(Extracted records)
>>>>>
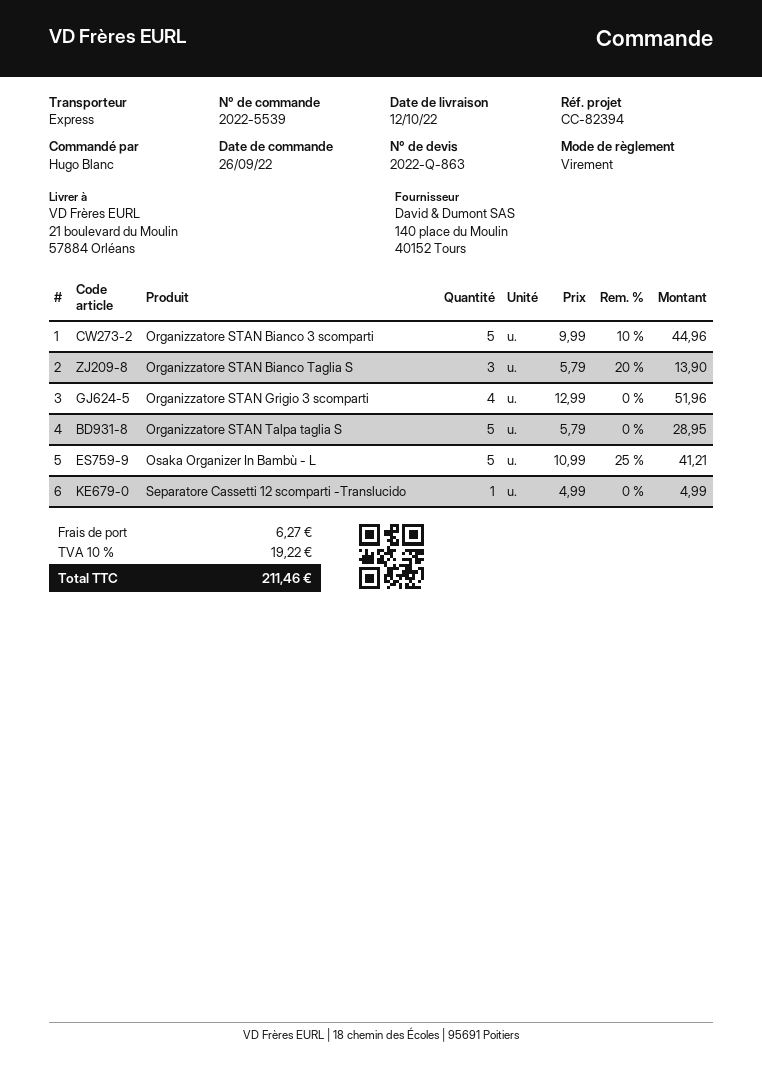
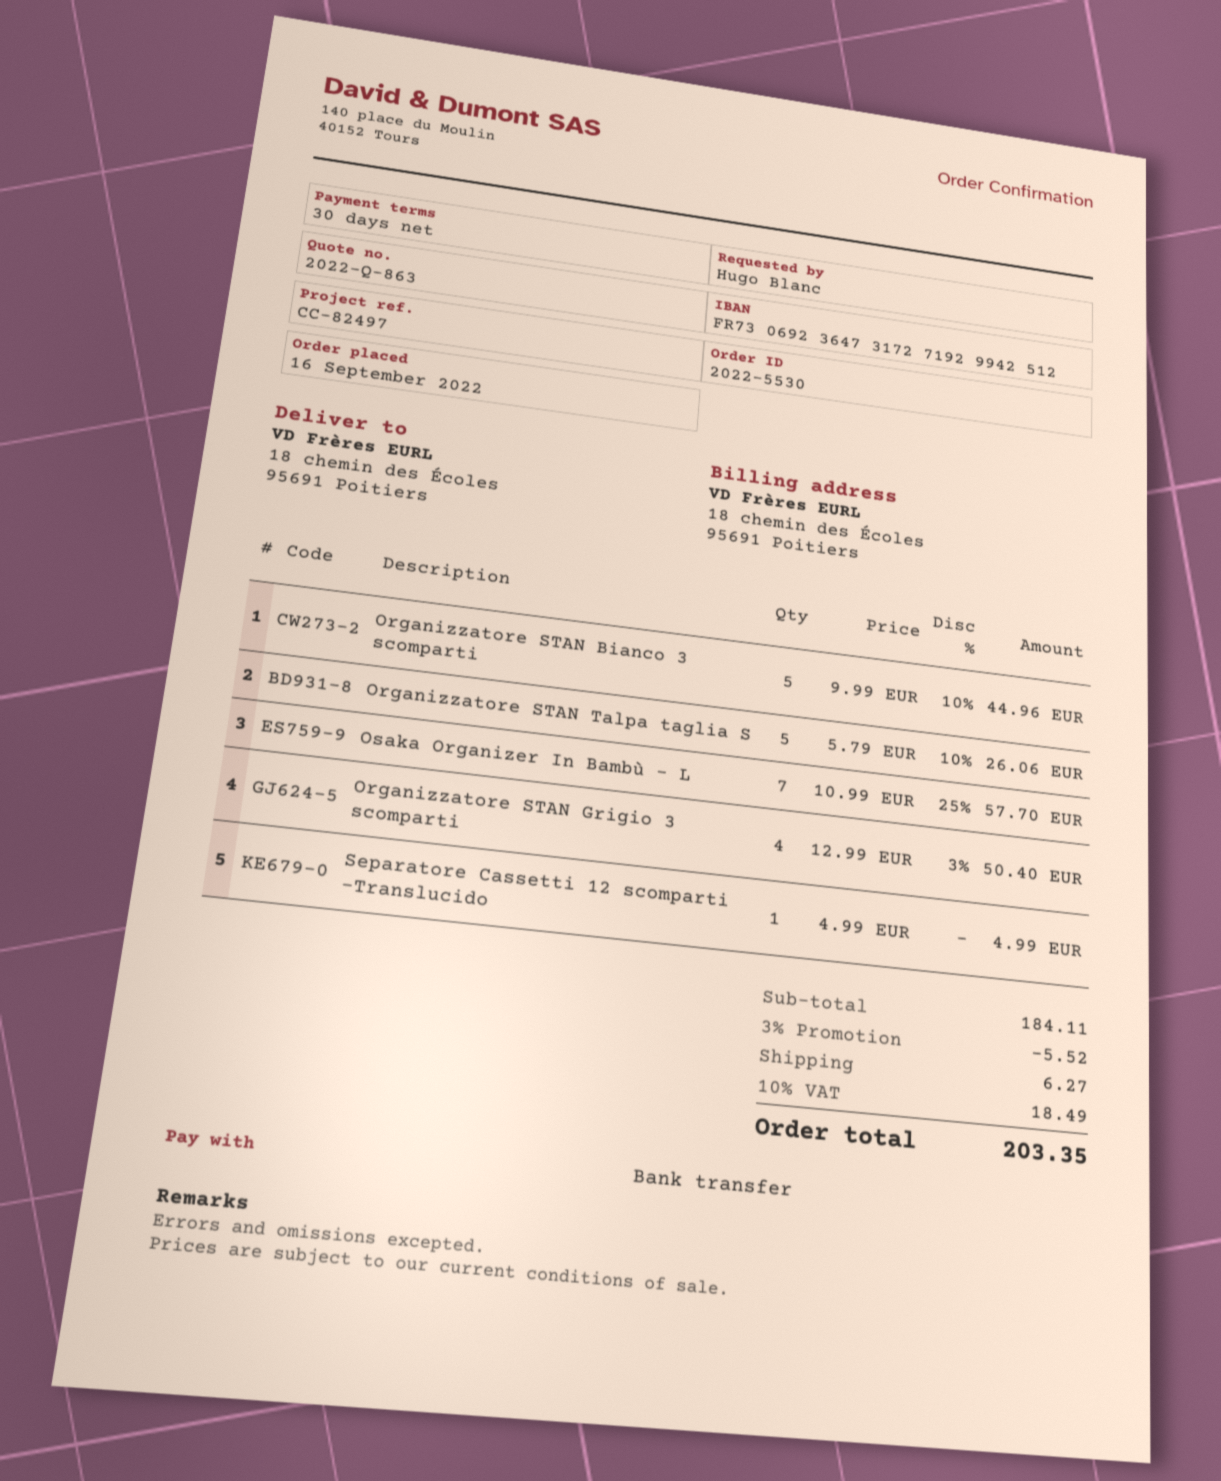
order number: 2022-5539 -> 2022-5530
order date: 2022-09-26 -> 2022-09-16
reference: CC-82394 -> CC-82497
ship to: 21 boulevard du Moulin, 57884 Orléans -> 18 chemin des Écoles, 95691 Poitiers
Organizzatore STAN Bianco Taglia S: 3 x 5.79 - 20% = 13.90 -> none
Organizzatore STAN Grigio 3 scomparti: 4 x 12.99 = 51.96 -> 4 x 12.99 - 3% = 50.40
Organizzatore STAN Talpa taglia S: 5 x 5.79 = 28.95 -> 5 x 5.79 - 10% = 26.06
Osaka Organizer In Bambù - L: 5 x 10.99 - 25% = 41.21 -> 7 x 10.99 - 25% = 57.70
discount: none -> 3% = 5.52
tax: 10% = 19.22 -> 10% = 18.49
total: 211.46 -> 203.35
<<<<<
* GOAL OF THE EXERCISE *
The expected result is an exact transcription of the lines from the one containing "reference: CC-82394 -> CC-82497" through the end of the records above; please include both ends.

* THE ANSWER *
reference: CC-82394 -> CC-82497
ship to: 21 boulevard du Moulin, 57884 Orléans -> 18 chemin des Écoles, 95691 Poitiers
Organizzatore STAN Bianco Taglia S: 3 x 5.79 - 20% = 13.90 -> none
Organizzatore STAN Grigio 3 scomparti: 4 x 12.99 = 51.96 -> 4 x 12.99 - 3% = 50.40
Organizzatore STAN Talpa taglia S: 5 x 5.79 = 28.95 -> 5 x 5.79 - 10% = 26.06
Osaka Organizer In Bambù - L: 5 x 10.99 - 25% = 41.21 -> 7 x 10.99 - 25% = 57.70
discount: none -> 3% = 5.52
tax: 10% = 19.22 -> 10% = 18.49
total: 211.46 -> 203.35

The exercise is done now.